● WHAT YOU SHOULD DO: Report back every line from the entries below in which the word "dimensiones" occurs.

Change detection outputs:
______

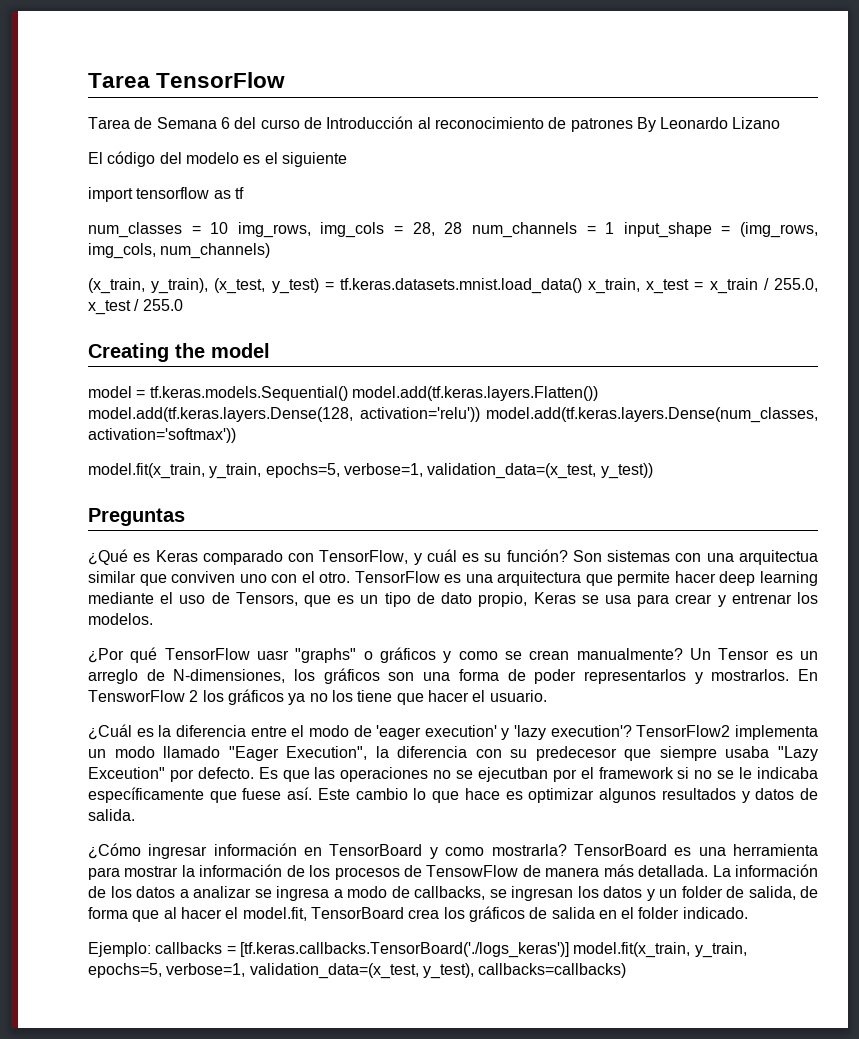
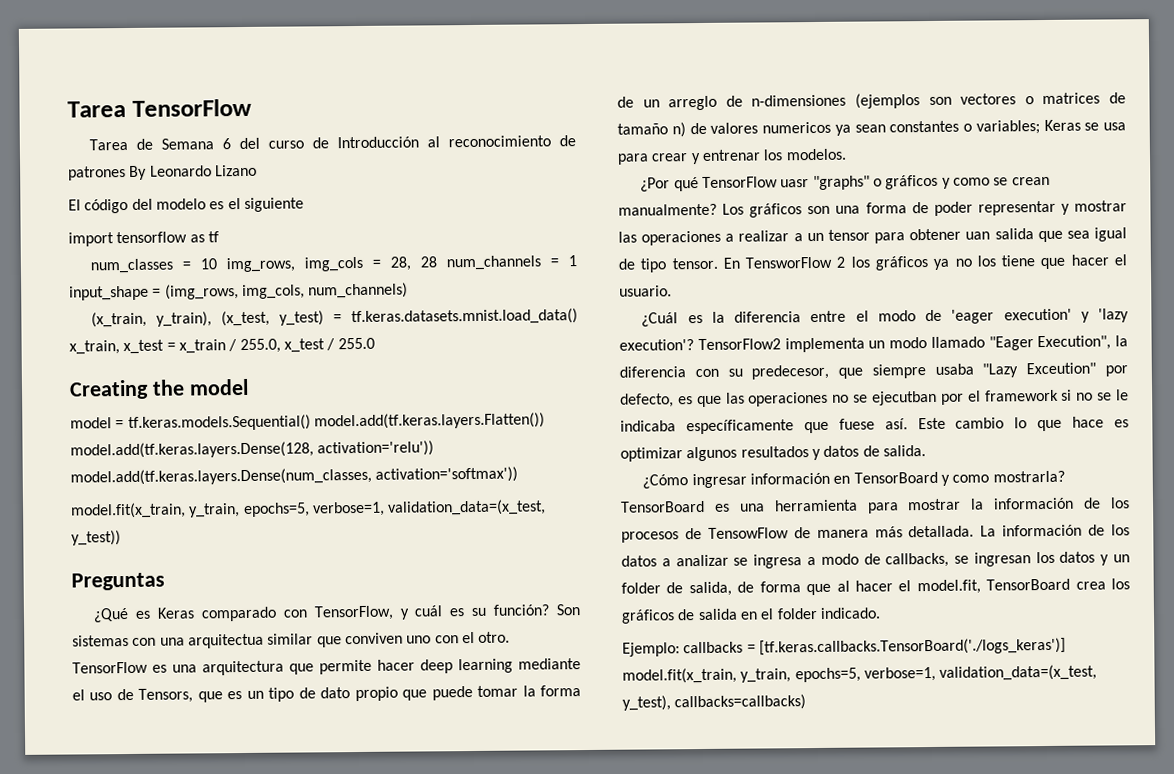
[478,592,528,607] propio, -> [354,685,581,702] [617,92,1126,111] [617,120,1040,138] propio que puede tomar la forma de un arreglo de n-dimensiones (ejemplos son vectores o matrices de tamaño n) de valores numericos ya sean constantes o variables;
[689,648,818,660] [88,669,316,684] Un Tensor es un arreglo de N-dimensiones, los -> [722,203,745,215] Los
[583,669,790,684] representarlos y mostrarlos. -> [977,200,1127,216] [618,227,1127,246] [618,257,718,273] representar y mostrar las operaciones a realizar a un tensor para obtener uan salida que sea igual de tipo tensor.
[535,746,617,761] predecesor -> [751,364,830,380] predecesor,
[197,767,278,779] defecto. Es -> [620,393,693,408] defecto, es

______

● RESULT BELOW:
[478,592,528,607] propio, -> [354,685,581,702] [617,92,1126,111] [617,120,1040,138] propio que puede tomar la forma de un arreglo de n-dimensiones (ejemplos son vectores o matrices de tamaño n) de valores numericos ya sean constantes o variables;
[689,648,818,660] [88,669,316,684] Un Tensor es un arreglo de N-dimensiones, los -> [722,203,745,215] Los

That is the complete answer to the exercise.